U.S. stock futures fall as Gulf escalation hits tech shares and lifts oil
Investor caution is building at the start of the week as renewed fighting between Iran and the U.S. in the Gulf unsettles risk appetite across global markets. Higher crude prices are pressuring technology stocks and adding another test for a U.S. equity rally that is already heading into a heavy week of earnings and economic data.
Highlights
- S&P 500 E-minis decline 0.31% and Nasdaq 100 E-minis drop 1.01% as Iran-U.S. Gulf escalation disrupts tech stocks and pushes crude oil up over 2%.
- Semiconductor sector hits negative sentiment with Micron down 5.2%, SK Hynix down 9.3%, and iShares semiconductor ETF off 2.7% in premarket trade.
- Investors brace for big week as JPMorgan Chase, Goldman Sachs, Morgan Stanley, Netflix, GE, and UnitedHealth report Q2 earnings, with S&P 500 earnings expected to rise 23.7% year-over-year.
Market moves and immediate catalysts
As reported by Reuters, futures tied to the S&P 500 and the Nasdaq decline on Monday after Iran and the U.S. exchange attacks in the Gulf and Tehran says it has closed the Strait of Hormuz, a critical route for global oil supplies.The latest violence raises doubts about an interim U.S.-Iran agreement signed last month that is meant to reopen the strait and end the war after 60 days of negotiations. Crude futures rise more than 2% as investors assess the renewed threat to shipping flows, while tech-heavy Nasdaq futures lead losses in premarket trading.
At 5:14 a.m. ET, Dow E-minis are up 28 points, or 0.05%, while S&P 500 E-minis are down 23.5 points, or 0.31%. Nasdaq 100 E-minis are down 303.75 points, or 1.01%.
Semiconductor names are among the biggest decliners. Micron Technology falls 5.2%, while Western Digital, Seagate and Sandisk drop 6%, 4.8% and 6.6%, respectively. U.S.-listed shares of SK Hynix fall 9.3% after a blockbuster Nasdaq debut on Friday, and the iShares semiconductor ETF loses 2.7%.
Kathleen Brooks, research director at XTB, says lower U.S. futures suggest rising geopolitical tensions and the spike in oil prices are disrupting the momentum trade again, weighing on tech stocks and the chip rally.

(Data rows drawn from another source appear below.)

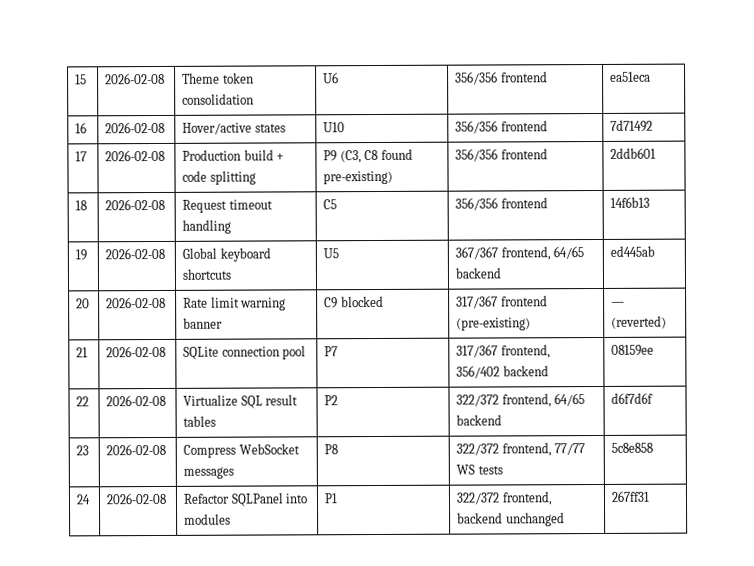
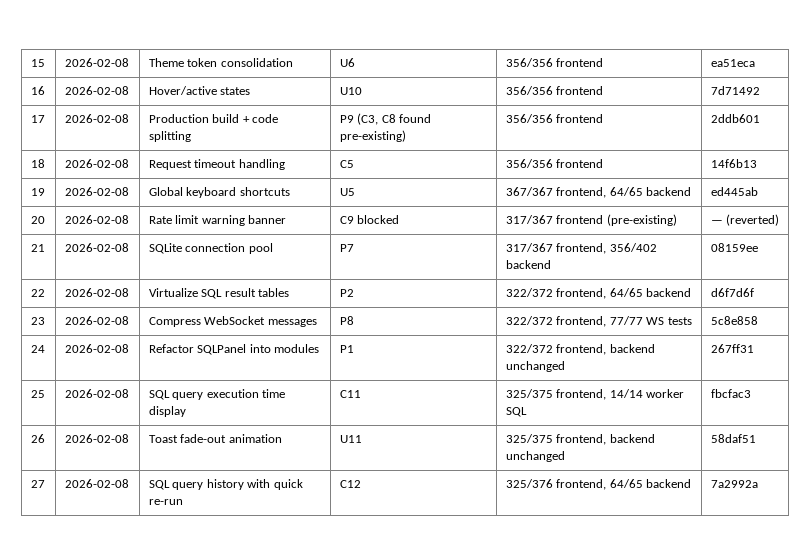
+ 25 | 2026-02-08 | SQL query execution time display | C11 | 325/375 frontend, 14/14 worker SQL | fbcfac3
+ 26 | 2026-02-08 | Toast fade-out animation | U11 | 325/375 frontend, backend unchanged | 58daf51
+ 27 | 2026-02-08 | SQL query history with quick re-run | C12 | 325/376 frontend, 64/65 backend | 7a2992a

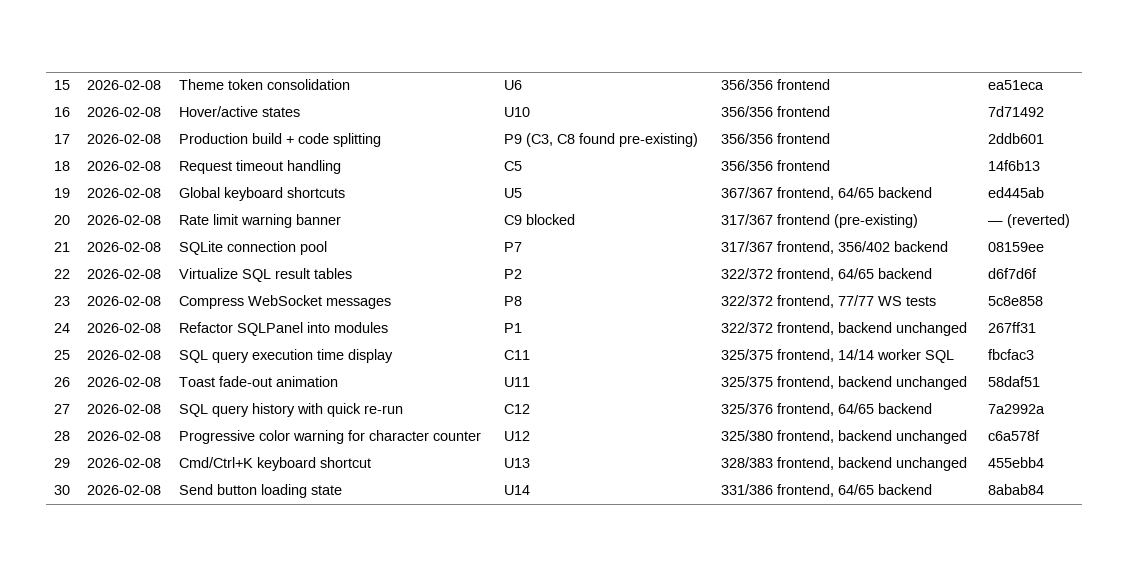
+ 28 | 2026-02-08 | Progressive color warning for character counter | U12 | 325/380 frontend, backend unchanged | c6a578f
+ 29 | 2026-02-08 | Cmd/Ctrl+K keyboard shortcut | U13 | 328/383 frontend, backend unchanged | 455ebb4
+ 30 | 2026-02-08 | Send button loading state | U14 | 331/386 frontend, 64/65 backend | 8abab84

Earnings and data test rally resilience
The market move comes as investors prepare for a packed week that could challenge the durability of the U.S. stock advance. The S&P 500 is up more than 10% this year and stands less than 1% below its early-June record close, after posting a second straight weekly gain despite swings in chip shares and renewed focus on energy-price risks.The Dow Jones index closes up 0.29% at 52,637.01 on Friday, and the futures contract is up 0.56% from that close. Major U.S. banks including JPMorgan Chase, Goldman Sachs and Morgan Stanley are due to start second-quarter earnings this week, while Netflix, General Electric and UnitedHealth are also scheduled to report.
S&P 500 earnings are expected to rise 23.7% in the second quarter from a year earlier, according to LSEG IBES. Investors are also watching key economic releases led by Tuesday's U.S. consumer price index, followed by producer prices and monthly retail sales data on Wednesday and Thursday.
Fed Chair Kevin Warsh is expected to deliver his first monetary policy testimony before Congress on Tuesday, while Fed Governor Christopher Waller is scheduled to speak later on Monday about the economic outlook. According to LSEG data, markets are pricing in at least one 25-basis-point rate hike by year-end.
Our earlier coverage of oil’s jump amid renewed U.S.-Iran strikes explained how the main driver was rising concern over tanker safety and potential disruption through the Strait of Hormuz. We noted that traders were rebuilding a geopolitical risk premium in crude even without confirmed damage to major energy infrastructure, and that the key swing factor was whether shipping flows stay open or slow further.